Technical certainly, Extreme not as much. At least not compared to the hardcore tech of BtA or Ron Jarzombek's various projects. Closer to a less dirtied Collapsar or F*cking Champs, or maybe if Eddie Van Halen in a moment of detached inspiration made the solo album of his dreams. Either way you slice it, these guys are strong, deliberate, and definitely have something to say with their scrubbed and spotless rhythms, surprising changes, richly layered crusades, and Travis Levrier & Chris Letchford's tight-as-a-sailor's-knot guitar lines. Complaints of this CD's 'repetitiveness' are fair I suppose and the eights tracks do sometimes blend into one long opus, but that isn't necessarily a bad thing. Not with these guys.

'Bloom' chimes brightly with laserbeam dualities from the guitars.
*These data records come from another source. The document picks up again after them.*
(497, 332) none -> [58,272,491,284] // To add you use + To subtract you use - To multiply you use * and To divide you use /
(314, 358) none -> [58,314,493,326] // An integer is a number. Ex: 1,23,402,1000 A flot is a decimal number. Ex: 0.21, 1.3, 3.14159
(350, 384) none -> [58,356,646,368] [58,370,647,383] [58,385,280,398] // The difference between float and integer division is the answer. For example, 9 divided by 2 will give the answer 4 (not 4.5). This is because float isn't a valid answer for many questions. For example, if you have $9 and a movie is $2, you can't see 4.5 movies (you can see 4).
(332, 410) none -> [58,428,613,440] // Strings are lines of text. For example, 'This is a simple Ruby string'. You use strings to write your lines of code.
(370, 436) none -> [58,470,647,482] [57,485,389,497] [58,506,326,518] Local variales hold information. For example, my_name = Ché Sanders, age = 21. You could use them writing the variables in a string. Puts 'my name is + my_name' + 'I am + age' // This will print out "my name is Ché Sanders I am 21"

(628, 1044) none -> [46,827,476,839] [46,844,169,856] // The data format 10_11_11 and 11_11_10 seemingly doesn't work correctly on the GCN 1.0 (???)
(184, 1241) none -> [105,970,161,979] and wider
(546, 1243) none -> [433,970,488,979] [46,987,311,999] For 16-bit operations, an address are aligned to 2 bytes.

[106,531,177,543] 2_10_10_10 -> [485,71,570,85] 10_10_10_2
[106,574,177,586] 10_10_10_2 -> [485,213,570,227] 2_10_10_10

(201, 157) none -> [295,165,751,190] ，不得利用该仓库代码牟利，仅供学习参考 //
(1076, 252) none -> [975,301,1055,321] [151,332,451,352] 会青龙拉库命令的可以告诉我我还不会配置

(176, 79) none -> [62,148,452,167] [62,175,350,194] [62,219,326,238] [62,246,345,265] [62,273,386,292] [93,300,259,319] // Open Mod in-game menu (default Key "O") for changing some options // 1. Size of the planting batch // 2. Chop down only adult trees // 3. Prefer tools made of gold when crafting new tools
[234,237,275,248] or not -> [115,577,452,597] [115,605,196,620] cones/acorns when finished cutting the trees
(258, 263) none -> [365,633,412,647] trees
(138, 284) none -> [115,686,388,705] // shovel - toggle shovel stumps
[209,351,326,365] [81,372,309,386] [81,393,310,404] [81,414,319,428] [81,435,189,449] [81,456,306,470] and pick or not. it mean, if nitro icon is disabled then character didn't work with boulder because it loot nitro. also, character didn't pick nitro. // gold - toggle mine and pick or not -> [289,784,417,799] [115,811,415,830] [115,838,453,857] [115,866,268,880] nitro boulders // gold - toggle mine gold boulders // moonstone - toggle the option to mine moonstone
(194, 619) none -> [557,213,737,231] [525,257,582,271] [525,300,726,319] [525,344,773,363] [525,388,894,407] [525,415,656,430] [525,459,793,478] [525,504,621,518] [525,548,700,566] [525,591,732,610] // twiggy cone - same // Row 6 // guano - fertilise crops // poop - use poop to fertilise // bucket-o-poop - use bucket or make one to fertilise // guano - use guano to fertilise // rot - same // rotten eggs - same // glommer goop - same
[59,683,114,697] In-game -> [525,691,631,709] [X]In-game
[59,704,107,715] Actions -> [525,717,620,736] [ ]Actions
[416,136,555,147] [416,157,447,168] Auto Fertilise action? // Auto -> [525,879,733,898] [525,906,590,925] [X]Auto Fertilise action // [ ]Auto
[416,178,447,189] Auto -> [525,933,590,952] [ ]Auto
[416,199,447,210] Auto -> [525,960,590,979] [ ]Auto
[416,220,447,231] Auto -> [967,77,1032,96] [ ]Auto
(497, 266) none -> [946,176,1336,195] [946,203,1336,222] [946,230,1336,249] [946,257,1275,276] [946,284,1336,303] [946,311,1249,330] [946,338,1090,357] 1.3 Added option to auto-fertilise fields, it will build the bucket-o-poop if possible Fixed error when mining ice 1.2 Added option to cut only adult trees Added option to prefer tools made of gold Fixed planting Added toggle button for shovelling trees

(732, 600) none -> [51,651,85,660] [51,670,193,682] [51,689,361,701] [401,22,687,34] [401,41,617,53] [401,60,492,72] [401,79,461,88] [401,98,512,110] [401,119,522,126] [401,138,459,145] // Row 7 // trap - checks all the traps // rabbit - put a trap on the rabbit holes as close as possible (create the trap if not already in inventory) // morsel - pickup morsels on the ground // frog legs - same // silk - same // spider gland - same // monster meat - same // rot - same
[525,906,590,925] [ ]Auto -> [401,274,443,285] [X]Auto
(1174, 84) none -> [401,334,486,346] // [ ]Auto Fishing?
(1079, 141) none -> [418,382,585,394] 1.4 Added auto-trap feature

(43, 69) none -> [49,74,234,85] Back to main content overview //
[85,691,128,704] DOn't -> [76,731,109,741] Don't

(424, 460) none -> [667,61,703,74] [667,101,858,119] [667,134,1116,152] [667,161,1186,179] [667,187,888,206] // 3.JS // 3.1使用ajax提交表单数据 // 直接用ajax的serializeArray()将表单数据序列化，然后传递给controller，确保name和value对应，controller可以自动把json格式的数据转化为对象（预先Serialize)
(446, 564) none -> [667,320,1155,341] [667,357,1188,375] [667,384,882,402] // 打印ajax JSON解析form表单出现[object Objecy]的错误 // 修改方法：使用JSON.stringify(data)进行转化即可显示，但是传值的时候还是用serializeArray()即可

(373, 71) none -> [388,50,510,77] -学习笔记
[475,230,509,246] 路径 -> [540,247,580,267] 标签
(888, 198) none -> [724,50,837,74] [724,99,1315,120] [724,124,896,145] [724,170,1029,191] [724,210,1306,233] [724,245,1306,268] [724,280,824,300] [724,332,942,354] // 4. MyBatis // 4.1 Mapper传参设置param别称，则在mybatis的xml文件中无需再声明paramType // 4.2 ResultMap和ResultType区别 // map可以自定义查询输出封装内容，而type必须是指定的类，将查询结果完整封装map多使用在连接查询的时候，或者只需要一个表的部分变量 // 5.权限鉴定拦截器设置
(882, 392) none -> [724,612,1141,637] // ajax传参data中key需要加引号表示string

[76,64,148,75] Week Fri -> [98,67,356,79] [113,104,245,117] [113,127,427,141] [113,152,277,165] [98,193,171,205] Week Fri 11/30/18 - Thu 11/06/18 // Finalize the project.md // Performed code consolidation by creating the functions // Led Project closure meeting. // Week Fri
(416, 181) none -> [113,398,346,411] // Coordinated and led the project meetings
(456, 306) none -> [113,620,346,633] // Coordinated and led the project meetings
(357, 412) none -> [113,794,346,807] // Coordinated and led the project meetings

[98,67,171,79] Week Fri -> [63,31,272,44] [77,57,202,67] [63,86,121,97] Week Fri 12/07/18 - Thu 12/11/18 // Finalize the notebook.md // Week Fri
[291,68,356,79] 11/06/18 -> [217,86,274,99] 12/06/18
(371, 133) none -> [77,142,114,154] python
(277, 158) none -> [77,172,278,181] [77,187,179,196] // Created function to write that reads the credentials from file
Pat Skeffington, one of the most kick-ass skin-whackers this veteran has heard in a while, supports Letchford & Levrier's inventions with confident fury and turns in one of the best drum performances of '09. Almost unnoticed, 'Sargasso Sea' extends the progress nicely, and 'The Great Plains' regroups to shift the direction toward a more melodic landscape, some bubbly fingering on guitar, and the sensitive response from Skeffington and bassist Jordan Eberhardt. 'Dunes' demonstrates maddening mazes of circularity, the net-less acrobatics in 'Glacial Planet' is continued for 'City in the Sky' showing a mood for sci-fi, and 'Giants' is a thematic reprise.

A great-sounding album by a group brimming with talent, and worthy of some attention.